—Oui; mais il ne me paraît pas péremptoire. D'abord, il ne figure pas dans le Moniteur, puis nous ne sommes ni sur le Pinde ni sur le Parnasse; ensuite, il ne fait pas jour; enfin, la citoyenne n'est peut-être ni jeune, ni belle, ni gracieuse.

—Je parie le contraire, dit Lorin. Voyons, citoyenne, prouve-moi que j'ai raison, baisse ta coiffe et que tout le monde puisse juger si tu es dans les conditions du décret.

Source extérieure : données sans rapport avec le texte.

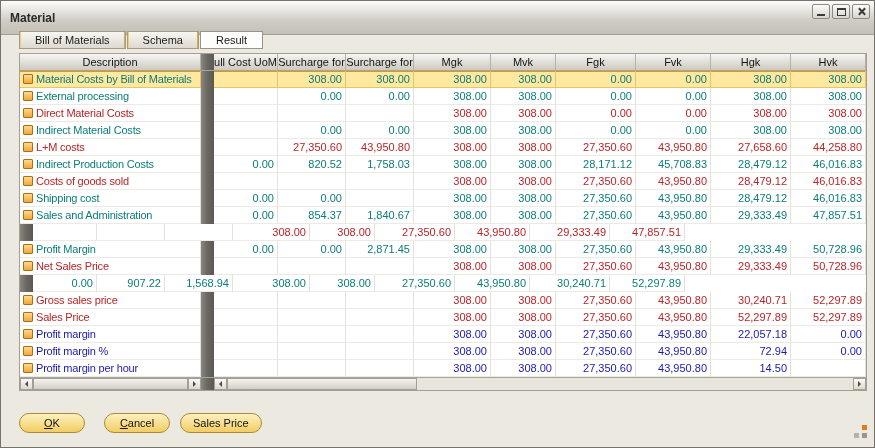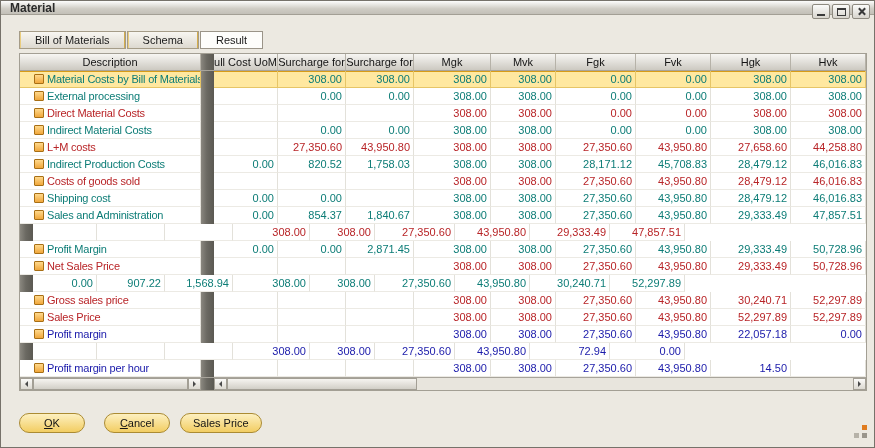"Material" .titlebar { height: 14px -> 34px }
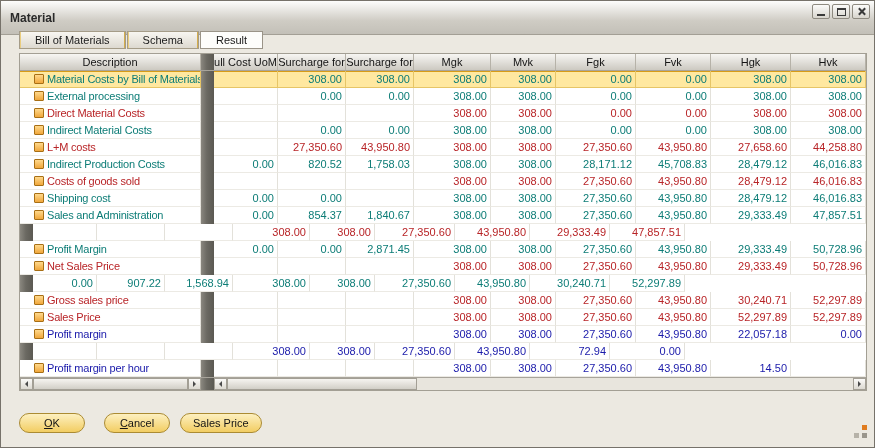"Material Costs by Bill of" .dcell { padding-left: 14px -> 3px }
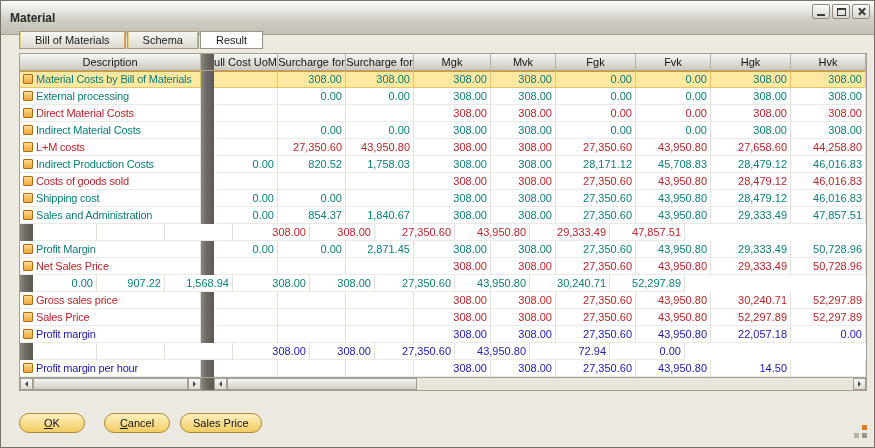"Profit margin %" div.dcell { html: none -> <div> <span></span> <span>Profit margin %</span> </div> }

—Ah! monsieur, dit la jeune femme en se pressant contre Maurice, après m'avoir protégée contre vos ennemis, protégez-moi contre vos amis, je vous en supplie.

—Voyez-vous, voyez-vous, dit le chef des enrôlés, elle se cache. M'est avis que c'est quelque espionne des aristocrates, quelque drôlesse, quelque coureuse de nuit.

—Oh! monsieur, dit la jeune femme en faisant faire un pas en avant à Maurice et en découvrant un visage ravissant de jeunesse, de beauté et de distinction, que la clarté du réverbère éclaira. Oh! regardez-moi; ai-je l'air d'être ce qu'ils disent?

Maurice demeura ébloui. Jamais il n'avait rien rêvé de pareil à ce qu'il venait de voir. Nous disons à ce qu'il venait de voir, car l'inconnue avait voilé de nouveau son visage presque aussi rapidement qu'elle l'avait découvert.

—Lorin, dit tout bas Maurice, réclame la prisonnière pour la conduire à ton poste; tu en as le droit, comme chef de patrouille.

—Bon! dit le jeune caporal, je comprends à demi-mot. Puis, se retournant vers l'inconnue:

—Allons, allons, la belle, continua-t-il, puisque vous ne voulez pas nous donner la preuve que vous êtes dans les conditions du décret, il faut nous suivre.

—Comment, vous suivre? dit le chef des enrôlés volontaires.